Picking apart Perlin noise from first Principles


Although there are a lot of tutorials explaining the what and even the how of Perlin noise and the general class of algorithms; gradient noise, I have found none explaining the why behind the algorithm. Why does this algorithm work?

In this post I aim to build up perlin noise from first principles, explaining why we add each element to the algorithm as we do. We will start by trying to make a surface, perhaps for a computer game world map. We are aiming for something that looks like a mountainous region. We don’t want to hand craft this landscape as we want it to go on forever, how can we procedurally generate this world?

Given we want the surface to be random, we could start with that. However as you can see that doesn’t lead to the most pleasing of surfaces, in fact it wouldn’t be traversable in the game.

Our problem is that there is no smoothness from one place to another. The lowest of points could be adjacent to the highest of points. What we want is for it to take some length to go from one place to another. What we could do instead is almost zoom in on the previous example but instead of filling the point in between randomly we interpolate them. That way we could at least walk along the surface.
This leads to what is called value noise. I hope you agree it is a massive improvement on the TV static we had in the last example.

If you look closely at this you can see quite clearly in some places where the points are from which we are interpolating. The problem here is that the gradient, the rate of change of the height can break around the edge of the interpolation. We are mapping the interpolated values 1:1 which produces a graph as follows:


That seems fine until you put that next to another which is decreasing:

Now you get this jaring at the top. What we want is for this to be smooth. One way to do that is to make both sides of the equation have 0 gradient. That allows you to mash them together like the following, and the smoothness is not interrupted by breaks:


Now we know what properties we want the curve to have we need to find what the formula for this fading function is.
  • We want it to go through the origin
  • We want it to go through (1,1)
  • We want the gradient at the origin to be flat
  • We want the gradient at (1,1) to be flat
For now we are going to assume that we want a polynomial rather than using a trig function which the mind might be drawn to by fig X.
Assuming that some polynomial will have the properties we want we can represent it as a sum of weighted powers of x.


We want the smallest polynomial for which this is true. That is we will prefer a quadratic over a cubic, if our requirements are met. We can see from our requirements, specifically that we want f(0)=0 that the constant term must be 0. We can see from our requirement of the gradient at 0, f’(0)=0 that the first power of x must also have a 0 constant.
We therefore need at least a quadratic equation. We can now search starting at quadratic for an equation.
Unfortunately as can be seen from above it is not possible using a quadratic, we can therefore try and use a cubic:
It works! 
We now have a fade function.
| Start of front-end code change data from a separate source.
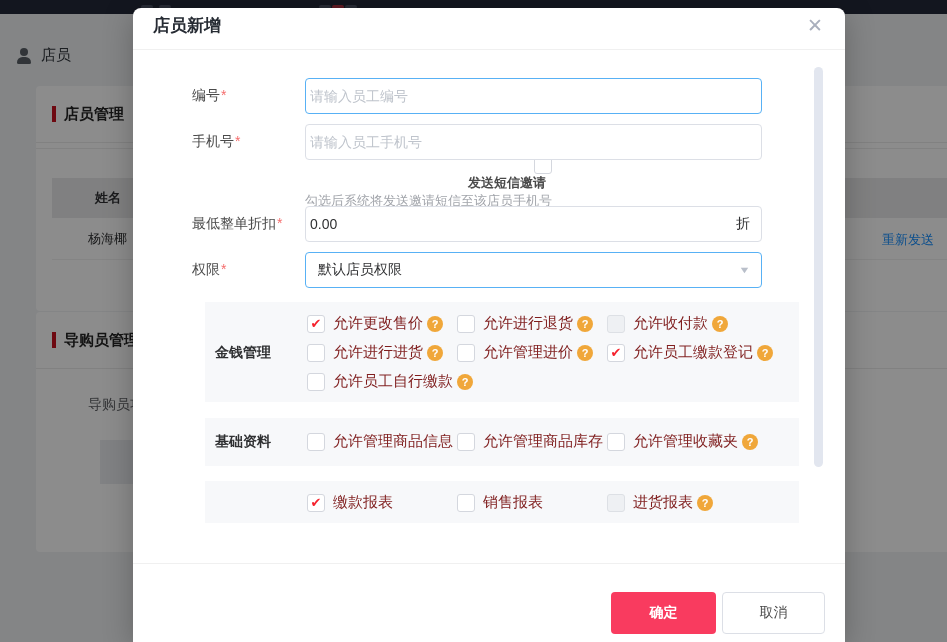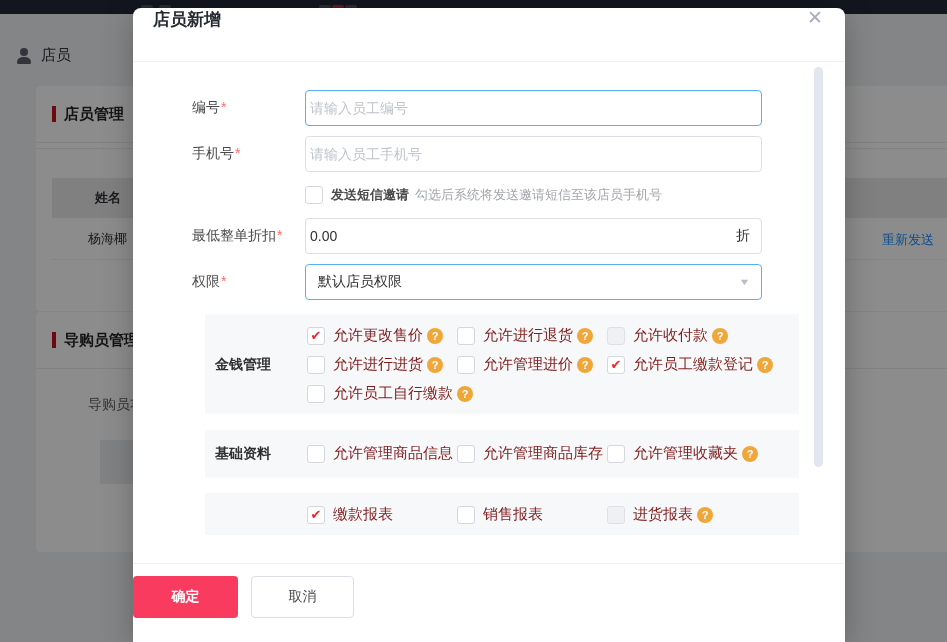"店员新增" .modal-header { align-items: flex-start -> center; height: 54px -> 42px }
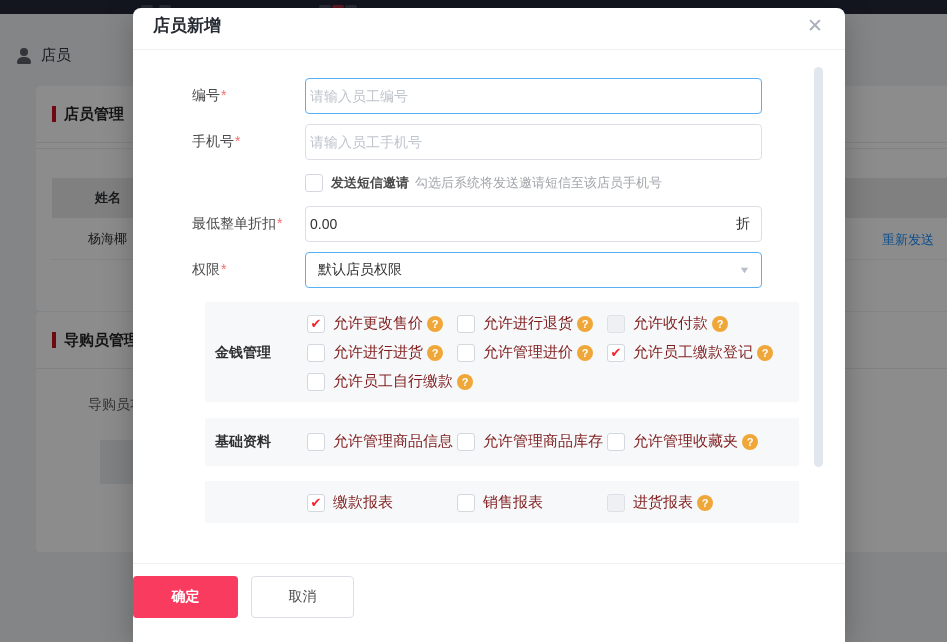"发送短信邀请" .sms-ctrl { flex-direction: none -> column }
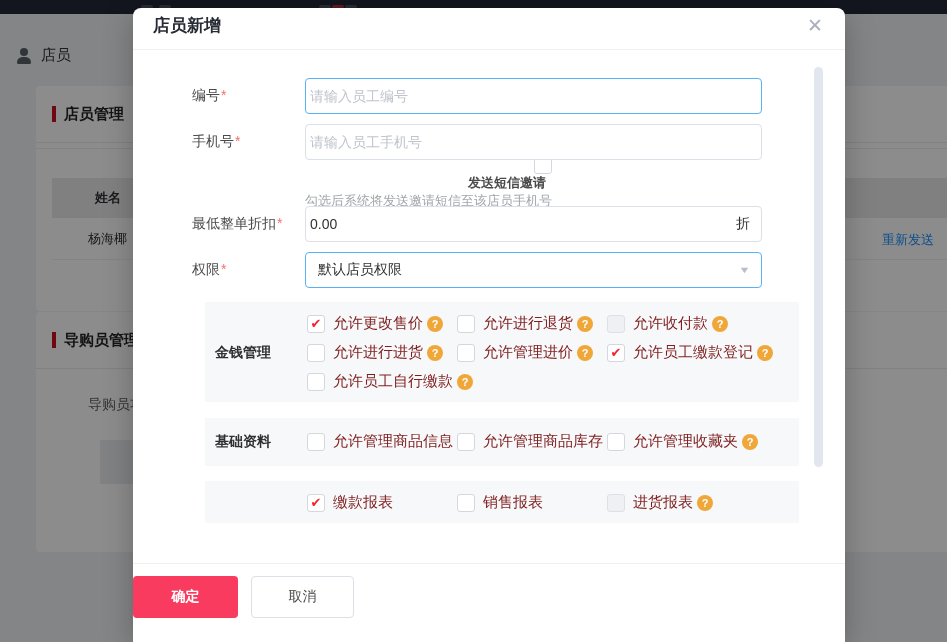"确定" .modal-footer { gap: 13px -> 6px; justify-content: flex-start -> flex-end; padding: 12px 20px 0 0 -> 28px 20px 0 0 }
Applying this to our value noise we end up with something which has less figments around the grid although looks more squarey.

It is debatable as to if this is an improvement on our last example however as you will see, it becomes more important as we move onto our next innovation.

Introducing gradient noise

Interpolating between absolute values at the corners of the grid both before and after our fading innovation leads to something a bit too strongly affected by the value at the edge.
What if instead of randomly setting a value at the corners of the grid we instead set a gradient. This way the interpolation between the corners will be interpolating between the gradients and lead to a more interesting terrain.

For this we will represent the gradient as a vector and multiply that by the interpolated position. I was initially a little confused by how this results in a representation of the gradient so hopefully the following explains this a little better.
This looks really complicated, particularly with the partial signs, but it boils down to something quite simple.
The first line is the dot product between the two vectors, the first being the gradients ( which we are going to pick randomly for each corner ) the second being the position of the point we are getting a value for. The dot product is what we are using to give us the absolute value at the point (x,y). I was initially confused at why the first vector represents the gradient.
This can be seen from when we try to calculate the rate of change in the first formula with a change in x. To do that we differentiate the top equation with the assumption that y is constant. If y is constant then a1y will be constant. When we differentiate we can throw those constants away. That leaves us with a0. As we move along x the change in output will be a0.
The same can be seen from y.

The next question in trying to implement the noise is how do we set these random vectors?
One way is to pick from up, down, left right randomly and that gives us a reasonable result, far better than we managed to achieve with value noise alone.

Choosing a vector from a list of vectors is a quick way to run the calculation however if like here the efficiency isn’t quite so paramount, I quite like how the result looks when the vector is chosen to be a random point on a unit circle. Using this the angle becomes the random input and the vector of that point becomes the output. I think this leads to less axis correlation in the patterns. 

Beyond

A lot of progress past this point has been made. One problem with this original algorithm is that for higher dimensions the number of corners which need to be interpolated from grows exponentially. This lead to the development of simplex noise which reduces the number of interpolations required by using a grid of triangles instead of squares. Ken Perlin (after whom Perlin noise is named) also extended the fade function we computed here so that the second derivative was 0 at the origin and (1,1). You can use the same logic we did here to calculate what formula that results in.
There are also a lot of tricks that can be used to produce things other than the terrain surface we originally set out to. For example, the coding train explores how to build cool loops in this video and flow fields in this one.